----- Entries supplied
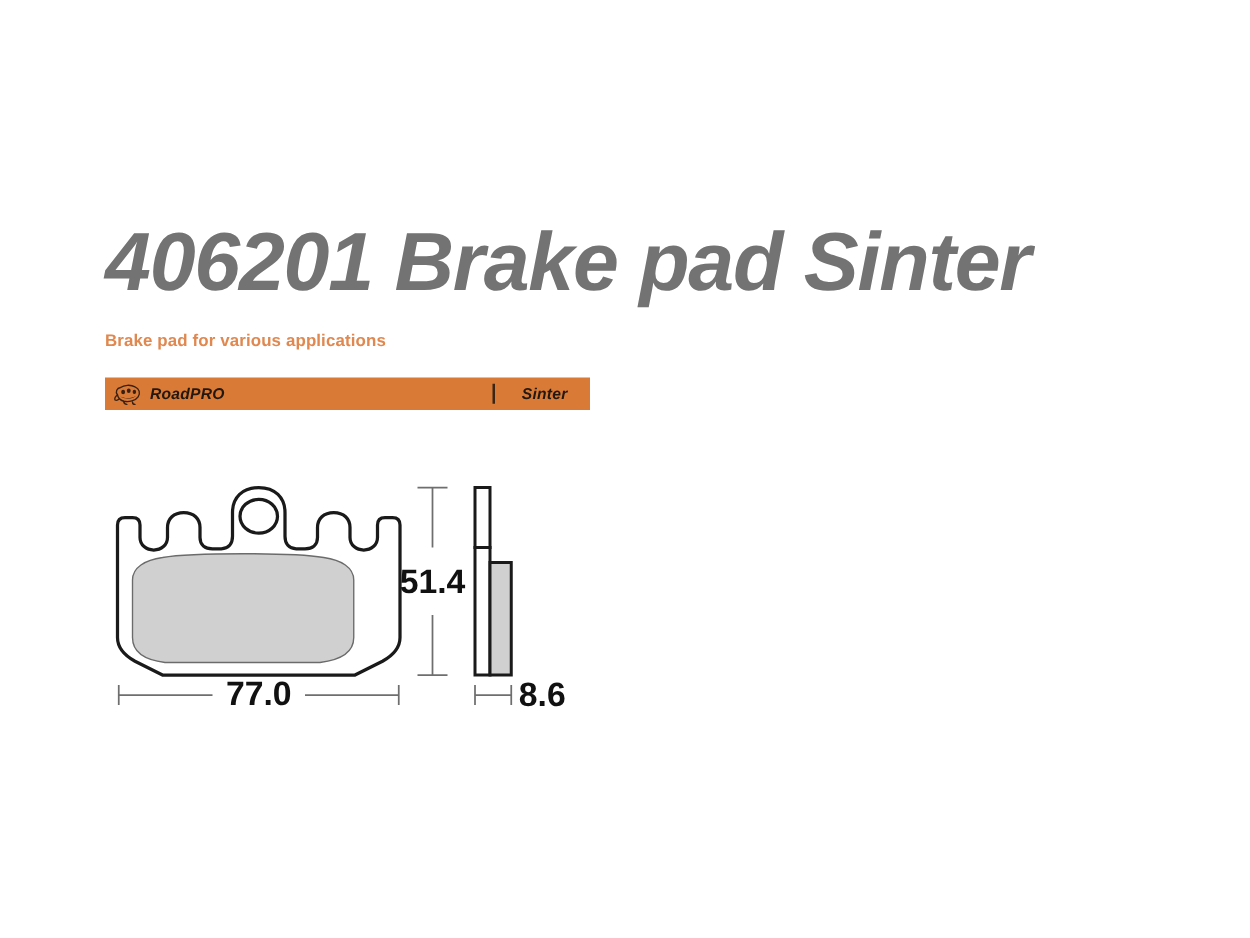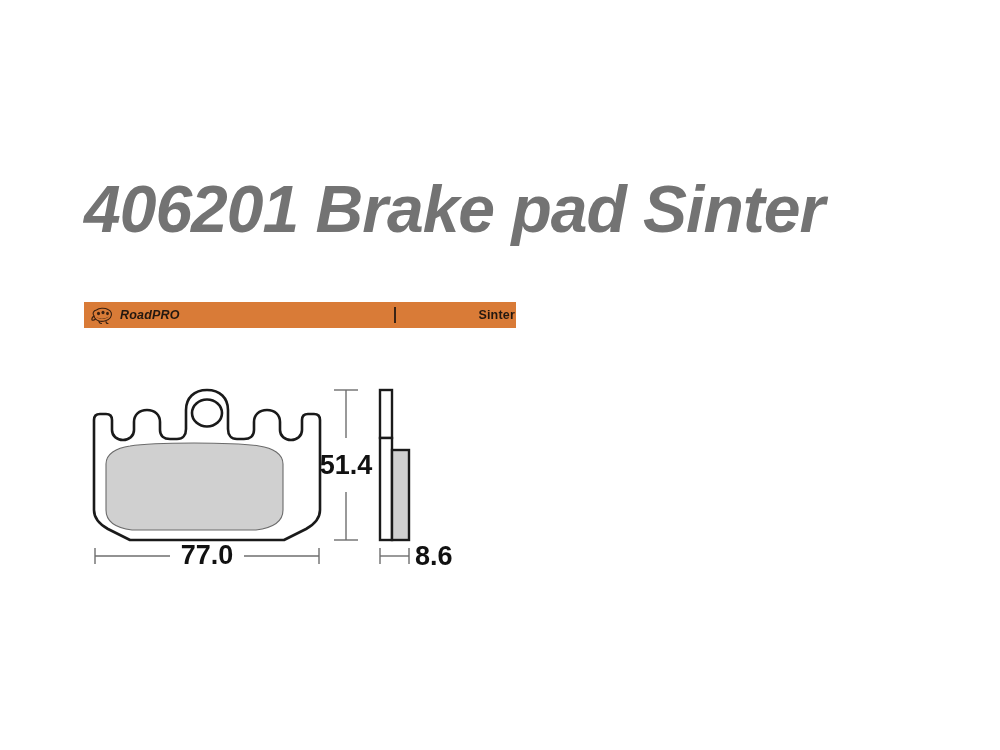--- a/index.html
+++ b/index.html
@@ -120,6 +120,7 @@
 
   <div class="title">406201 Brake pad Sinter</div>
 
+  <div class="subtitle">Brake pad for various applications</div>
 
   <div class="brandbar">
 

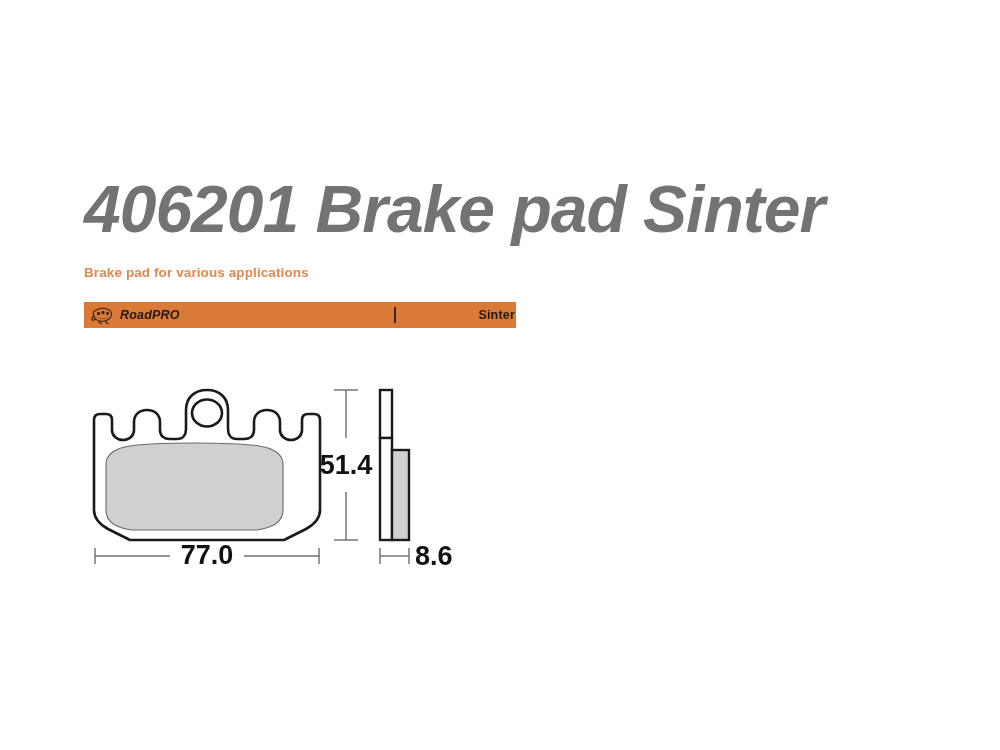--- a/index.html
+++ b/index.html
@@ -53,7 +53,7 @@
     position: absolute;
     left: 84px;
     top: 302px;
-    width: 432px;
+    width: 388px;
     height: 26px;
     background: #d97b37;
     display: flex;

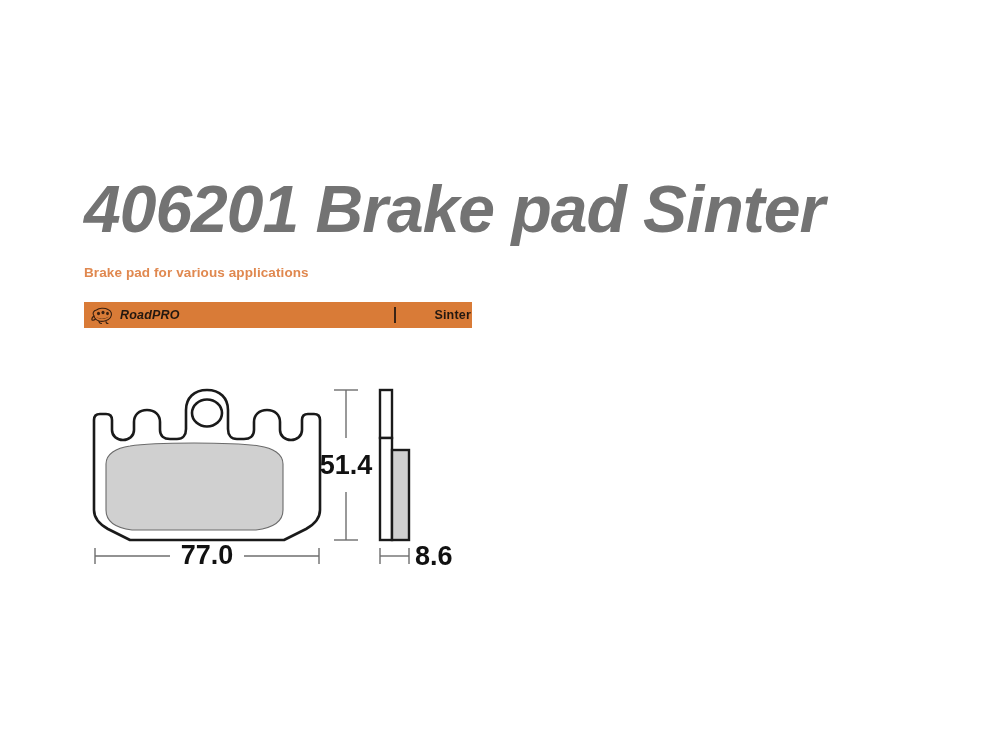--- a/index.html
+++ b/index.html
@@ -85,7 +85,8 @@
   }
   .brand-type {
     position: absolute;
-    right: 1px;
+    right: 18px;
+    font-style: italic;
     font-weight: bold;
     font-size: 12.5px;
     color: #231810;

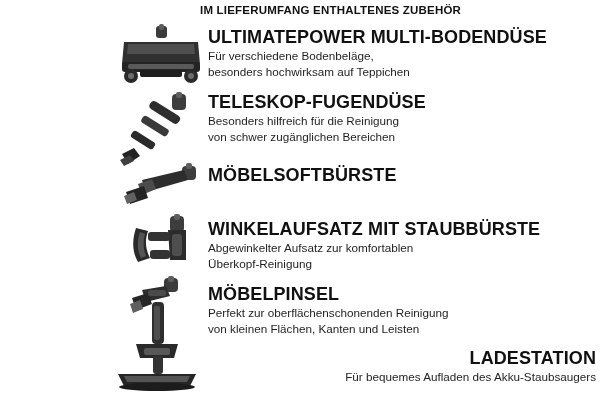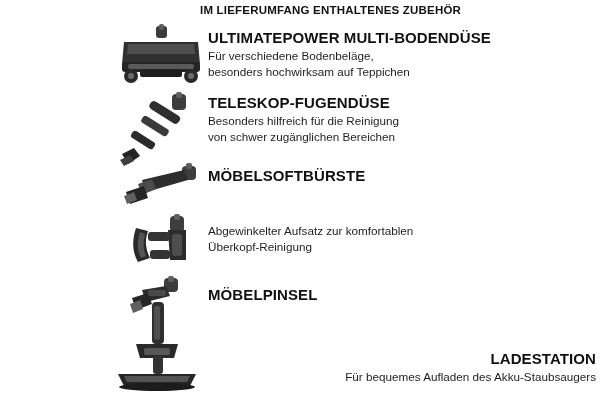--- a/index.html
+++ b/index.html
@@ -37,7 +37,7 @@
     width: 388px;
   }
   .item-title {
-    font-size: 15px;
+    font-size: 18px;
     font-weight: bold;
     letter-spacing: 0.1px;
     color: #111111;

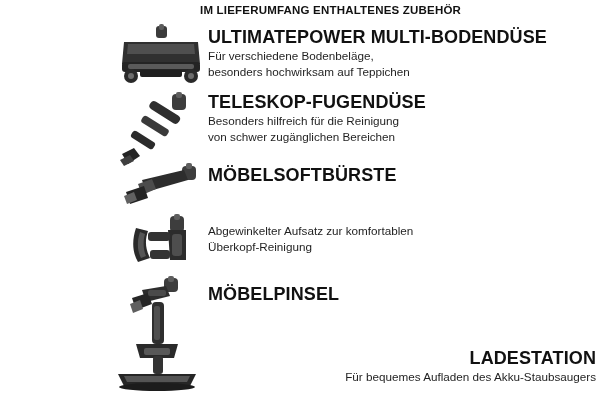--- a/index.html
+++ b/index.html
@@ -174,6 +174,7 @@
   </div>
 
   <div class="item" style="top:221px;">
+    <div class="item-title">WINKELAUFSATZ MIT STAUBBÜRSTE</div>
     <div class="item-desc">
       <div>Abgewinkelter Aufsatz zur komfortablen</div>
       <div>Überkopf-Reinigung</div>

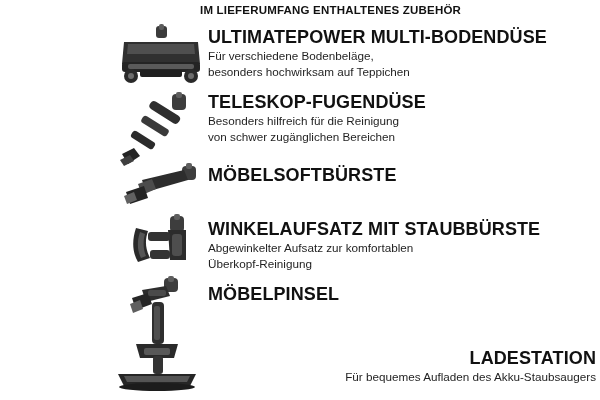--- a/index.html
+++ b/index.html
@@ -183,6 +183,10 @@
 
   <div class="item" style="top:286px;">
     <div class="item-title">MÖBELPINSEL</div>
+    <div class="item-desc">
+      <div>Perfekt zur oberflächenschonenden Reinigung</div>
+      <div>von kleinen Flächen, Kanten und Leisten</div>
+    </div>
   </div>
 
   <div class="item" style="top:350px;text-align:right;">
----------
Write out, word for word, the lines from the start of the data through the one holding "-53,7 +53,7 @@". Omit pictures.

Written response:
--- a/index.html
+++ b/index.html
@@ -120,6 +120,7 @@
 
   <div class="title">406201 Brake pad Sinter</div>
 
+  <div class="subtitle">Brake pad for various applications</div>
 
   <div class="brandbar">
 

--- a/index.html
+++ b/index.html
@@ -53,7 +53,7 @@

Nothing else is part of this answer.